Game reviews are strange.

By all logic; a game that earns a 5 rating should be seen as average. Worth playing if you like that genre, but nothing too special.

A game that earns a 1 should be avoided at all costs, treated like a bomb made of knives and forgotten forever five minutes after it was reviewed.

A game that earns a 10 should be played by everyone. It is an unquestionable masterpiece analogous to The Godfather or Casablanca.

That is how logic dictates a 10 point rating scale should work. But that is not even close to how game reviews work in practice. A 5 out of 10 is seen as bad, nobody recommends playing games that have been rated a 5 out of 10. Games are never rated 1 out of 10, not unless they are extraordinarily broken to the point of unplayability or are in such poor taste to rate them anything higher would be offensive. Meanwhile 10 out of 10 is not nearly as rare as one would expect. You would think they are rare, seminal experiences but we see several a year. If the games industry was routinely producing such quality that would be incredible, but very few journalists or gamers even agree on what a "perfect" game is. Does Gone Home deserve a 10 for its novelty? Did Metal Gear Solid 4 deserve a 10 despite the fact that a significant portion of it was un-interactive?

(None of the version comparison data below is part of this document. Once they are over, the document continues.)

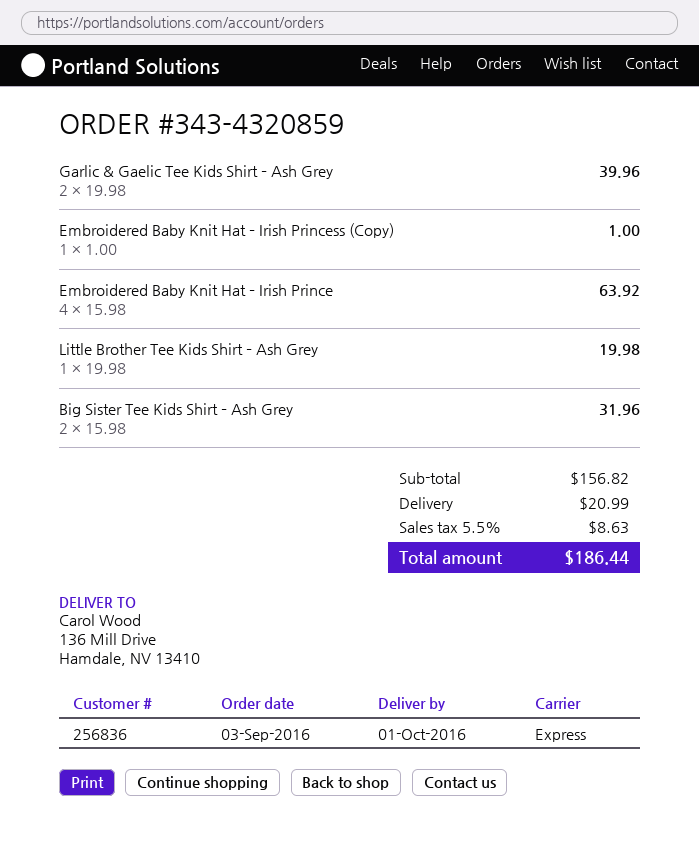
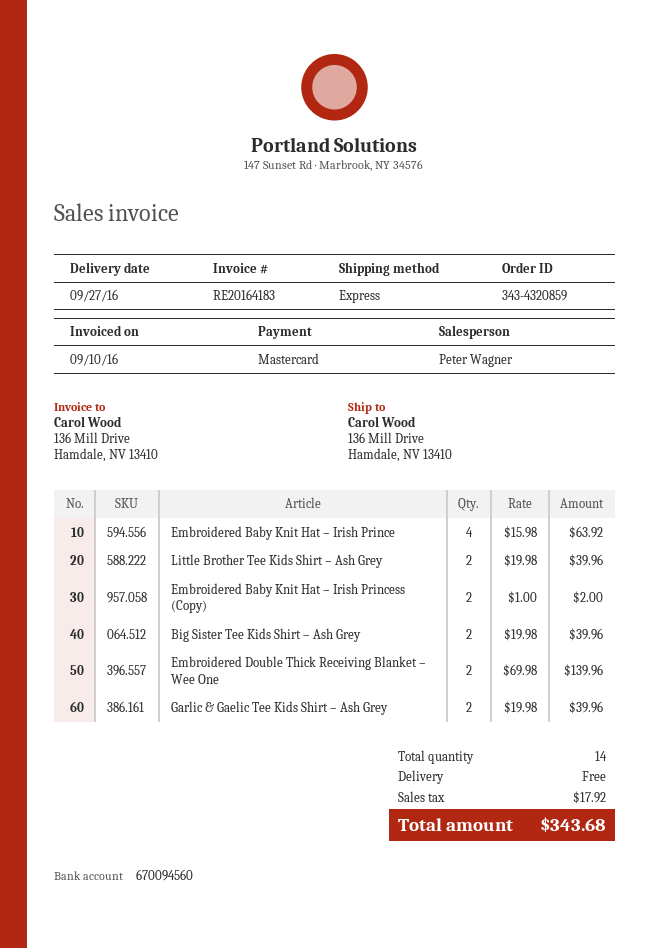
delivery date: 2016-10-01 -> 2016-09-27
Embroidered Baby Knit Hat – Irish Princess (Copy): 1 x 1.00 = 1.00 -> 2 x 1.00 = 2.00
Little Brother Tee Kids Shirt – Ash Grey: 1 x 19.98 = 19.98 -> 2 x 19.98 = 39.96
Big Sister Tee Kids Shirt – Ash Grey: 2 x 15.98 = 31.96 -> 2 x 19.98 = 39.96
Embroidered Double Thick Receiving Blanket – Wee One: none -> 2 x 69.98 = 139.96
shipping: 20.99 -> 0.00
tax: 8.63 -> 17.92
total: 186.44 -> 343.68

Not the scores you'd like...
Not the scores you'd like...

These are the quirks of the game-reviewing game. A typical AAA game will seldom see its rating dip below 8 on any major site and 7's are seen as a disappointment. 7 is the new average, anything less is bad. There are several reasons for why this is; sometimes its inflated PR budgets from AAA publishers or advertiser pressure on the journalistic outlet. GerstmannGate anyone? In other cases, reviewers fail to evaluate games independently, employing phrases like "If you liked the last one, you'll like this one cause its more of the same". We've even seen reviewers say that because developers' bonuses are tied to their Metacritic score they'll increase the review score to help them out, even if the game didn't deserve it.

"So review scores are messed up" you say "What does any of this have to do with Destiny?" Well, Destiny seems to have broken this trend.

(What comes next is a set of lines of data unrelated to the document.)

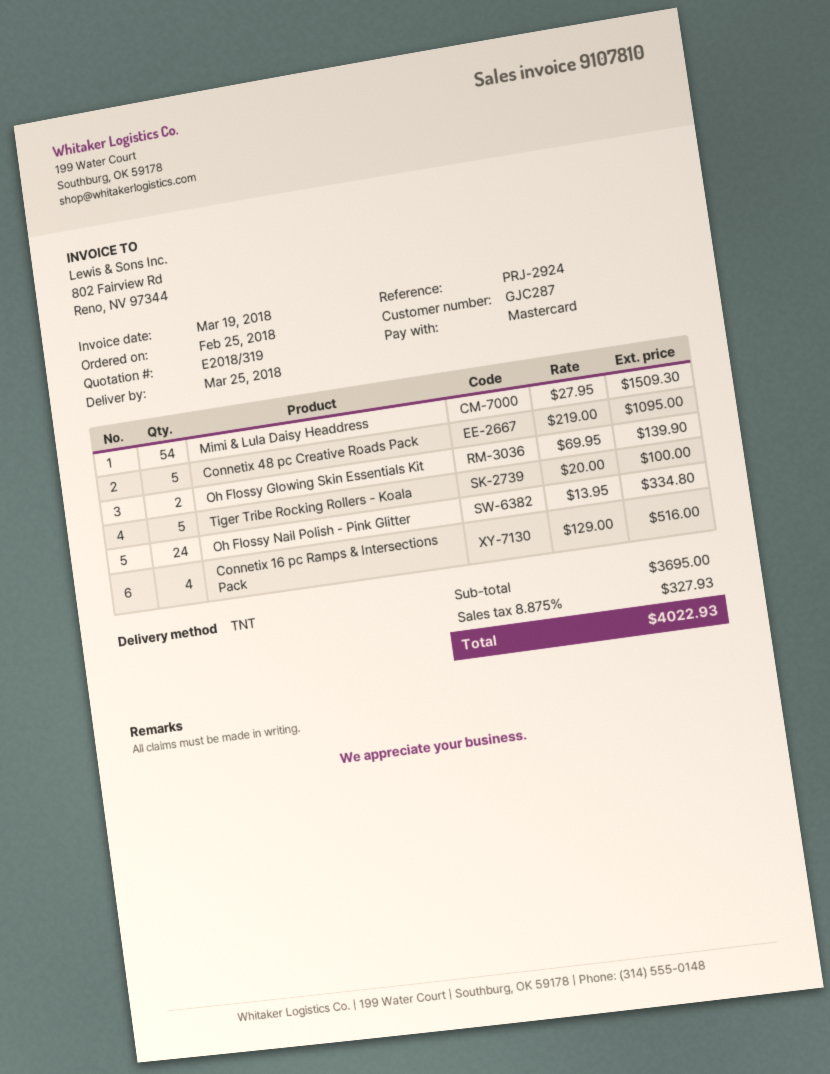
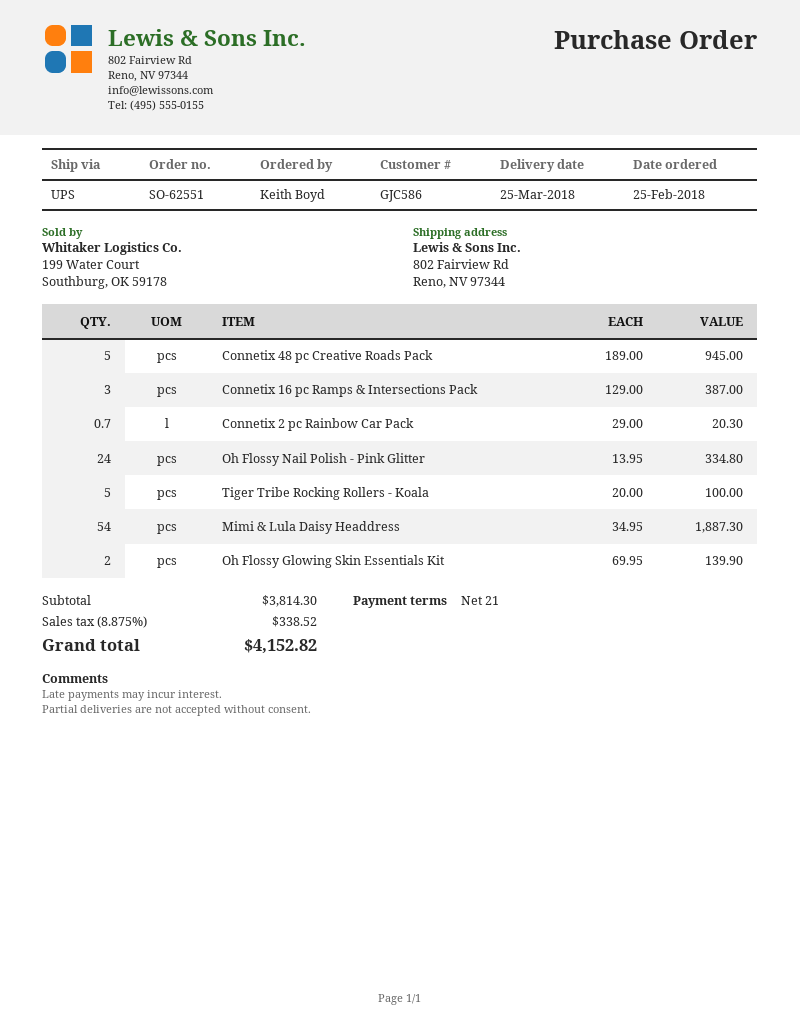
customer number: GJC287 -> GJC586
shipping method: TNT -> UPS
Mimi & Lula Daisy Headdress: 54 x 27.95 = 1509.30 -> 54 x 34.95 = 1887.30
Connetix 48 pc Creative Roads Pack: 5 x 219.00 = 1095.00 -> 5 x 189.00 = 945.00
Connetix 16 pc Ramps & Intersections Pack: 4 x 129.00 = 516.00 -> 3 x 129.00 = 387.00
Connetix 2 pc Rainbow Car Pack: none -> 0.7 x 29.00 = 20.30
subtotal: 3695.00 -> 3814.30
tax: 8.875% = 327.93 -> 8.875% = 338.52
total: 4022.93 -> 4152.82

Destiny was a big deal. It was coming from Bungie, the closest to a sure thing in terms of developers. During development, rumours were that Activision had pumped half a billion dollars into development and marketing and while Bungie downplayed that number, it was easy to believe. It came in with a massive amount of hype, Sony even dropping money for exclusive advertising rights. Expectations were high to say the least.

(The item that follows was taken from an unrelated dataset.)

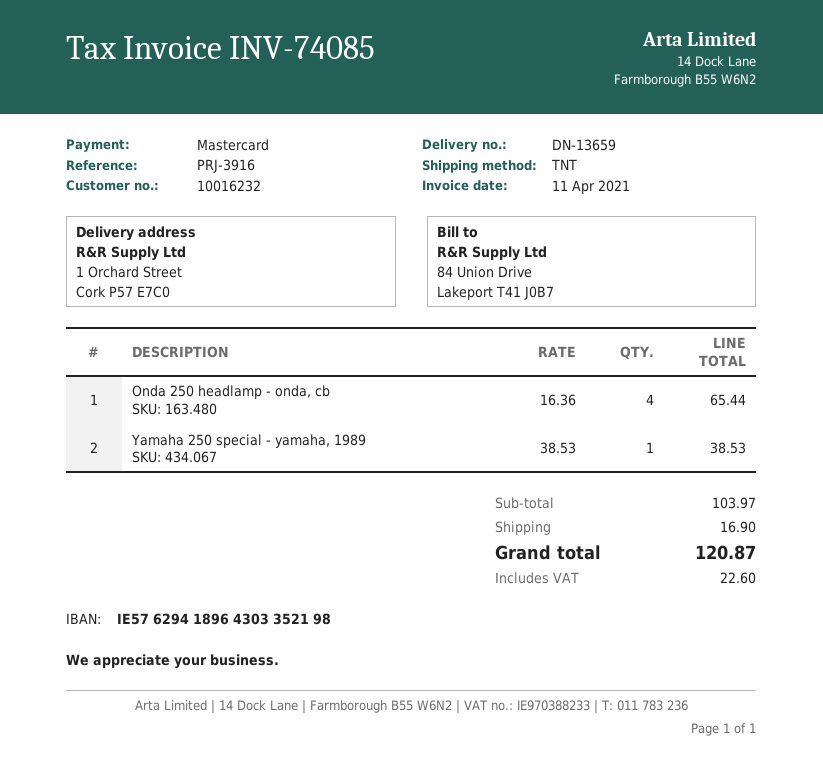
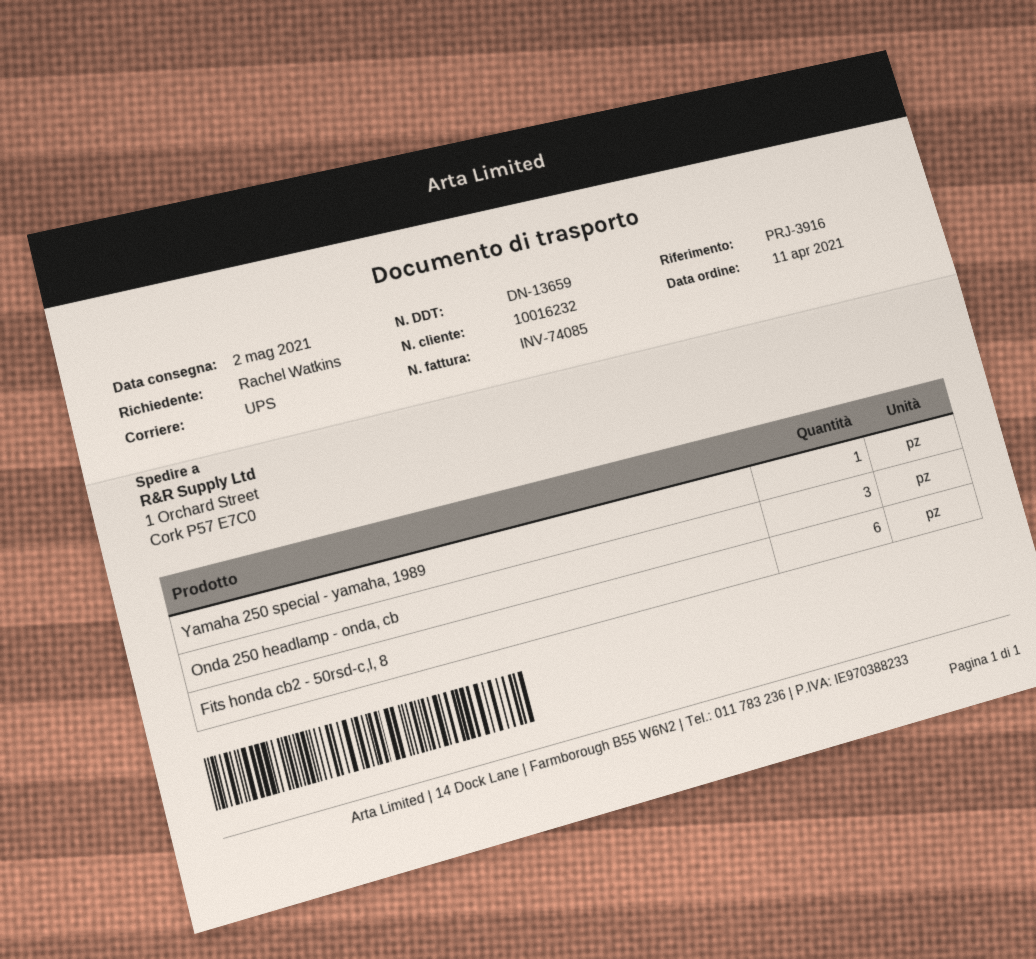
shipping method: TNT -> UPS
Onda 250 headlamp - onda, cb: 4 -> 3
Fits honda cb2 - 50rsd-c,l, 8: none -> 6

But Destiny didn't come in with a roar, it came in with a whimper. It got sixes and sevens, the excessive grind was criticized, the story was abysmal, the voice acting was wooden. The headlines were "Destiny a disappointment" or more bluntly "Destiny is boring". Essentially the reaction to Destiny was appropriate; it is a pretty game with tight shooting that falls flat in some key areas. Good, but not great. Definitely not perfect.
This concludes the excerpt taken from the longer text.